Inicialmente, o laser CO2 era usado de forma homogénea no tecido cutâneo. Um feixe de luz varria a pele superficialmente, apanhando todos os pontos de uma zona, até à derme papilar, aquecendo assim também toda a derme mais profunda, produzindo a retracção do colagénio existente e a estimulação de produção de novo colagénio. Esta técnica, conhecida por resurfacing, implicava uma recuperação bastante demorada e uma vermelhidão cutânea duradoura (meses).

Como solução, para aquecer a derme sem ter de destruir o tecido epidérmico, encontrou-se um sistema onde o feixe do laser, em vez de varrer a totalidade da pele, faz colunas de coagulação verticais. Os pontos podem ser mais espaçados ou aproximados, e o tempo de permanência do laser em cada um é controlado electronicamente. A coluna de coagulação, em forma de pêra, mergulha um pouco além da derme papilar (+- 2 a 3 mm) e aquece a derme à sua volta. O tempo de recuperação dos tecidos é, por isso, bastante inferior à antiga técnica (de 2 a 7 dias conforme os parâmetros usados) e a vermelhidão residual de rápida resolução.

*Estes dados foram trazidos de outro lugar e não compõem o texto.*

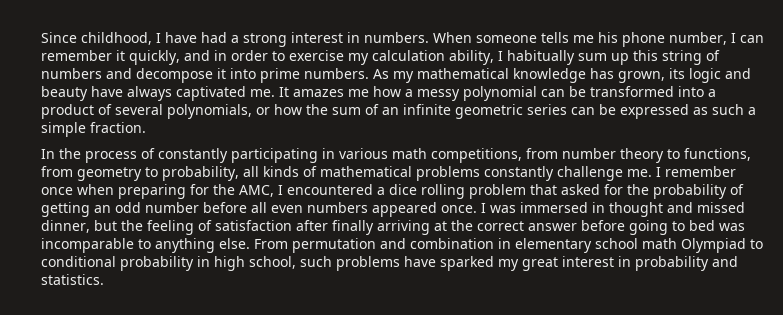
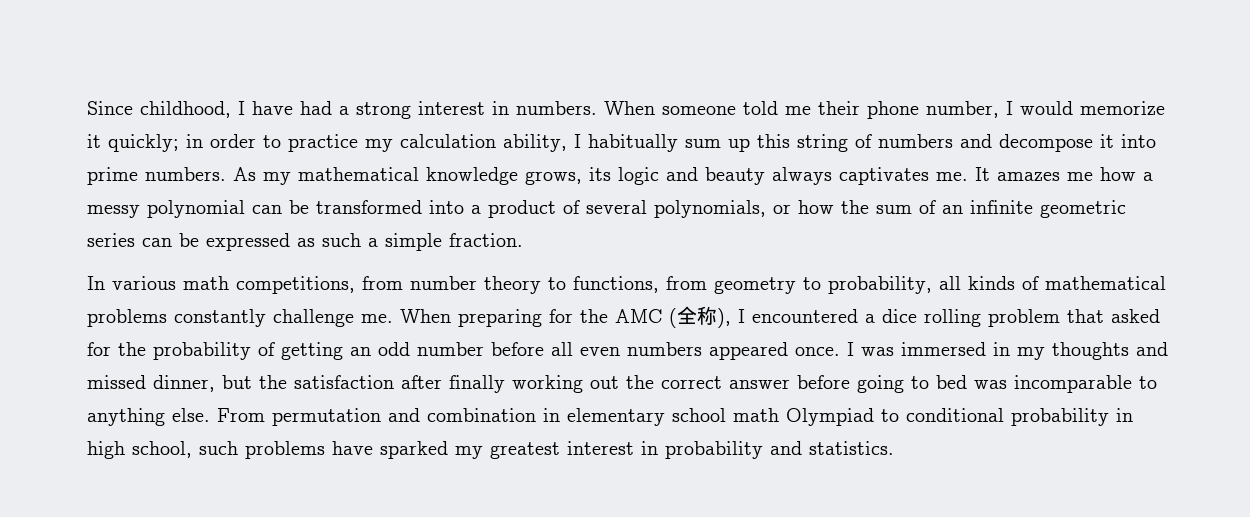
- When someone tells me his phone number, I can remember it quickly, and in order to exercise my calculation ability, I habitually sum up this string of numbers and decompose it into prime numbers.
+ When someone told me their phone number, I would memorize it quickly; in order to practice my calculation ability, I habitually sum up this string of numbers and decompose it into prime numbers.
- As my mathematical knowledge has grown, its logic and beauty have always captivated me.
+ As my mathematical knowledge grows, its logic and beauty always captivates me.
- In the process of constantly participating in various math competitions, from number theory to functions, from geometry to probability, all kinds of mathematical problems constantly challenge me.
+ In various math competitions, from number theory to functions, from geometry to probability, all kinds of mathematical problems constantly challenge me.
- I remember once when preparing for the AMC, I encountered a dice rolling problem that asked for the probability of getting an odd number before all even numbers appeared once.
+ When preparing for the AMC (全称), I encountered a dice rolling problem that asked for the probability of getting an odd number before all even numbers appeared once.
- I was immersed in thought and missed dinner, but the feeling of satisfaction after finally arriving at the correct answer before going to bed was incomparable to anything else.
+ I was immersed in my thoughts and missed dinner, but the satisfaction after finally working out the correct answer before going to bed was incomparable to anything else.
- From permutation and combination in elementary school math Olympiad to conditional probability in high school, such problems have sparked my great interest in probability and statistics.
+ From permutation and combination in elementary school math Olympiad to conditional probability in high school, such problems have sparked my greatest interest in probability and statistics.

Para além do curto tempo de recuperação, a possibilidade de aproximação dos pontos de coagulação fazem com que a técnica do laser CO2 fraccionado seja quase semelhante a um resurfacing.

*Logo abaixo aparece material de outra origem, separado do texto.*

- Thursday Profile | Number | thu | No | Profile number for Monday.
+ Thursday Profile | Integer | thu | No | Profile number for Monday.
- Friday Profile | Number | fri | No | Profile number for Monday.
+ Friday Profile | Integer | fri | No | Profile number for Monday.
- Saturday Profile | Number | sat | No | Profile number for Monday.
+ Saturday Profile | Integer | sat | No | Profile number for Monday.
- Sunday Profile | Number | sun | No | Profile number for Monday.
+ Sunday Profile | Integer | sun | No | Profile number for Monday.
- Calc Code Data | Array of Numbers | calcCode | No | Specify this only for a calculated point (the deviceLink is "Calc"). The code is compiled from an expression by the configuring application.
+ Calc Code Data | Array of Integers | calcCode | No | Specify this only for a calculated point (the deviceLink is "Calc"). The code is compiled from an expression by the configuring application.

O tratamento, não danifica os tecidos envolventes, é praticamente indolor e apenas requer uma anestesia tópica na zona a tratar. Com o laser CO2 convencional não podíamos tratar o pescoço por ser uma zona com poucos anexos cutâneos e de difícil cicatrização. Agora, com o laser CO2 fraccionado, já podemos trabalhar o pescoço, apenas com tempos de permanência do feixe mais baixos em cada ponto. Esta tecnologia ajuda também a resolver o código de barras do lábio superior e as pregas radiárias ou manchas no decote mais acentuadas.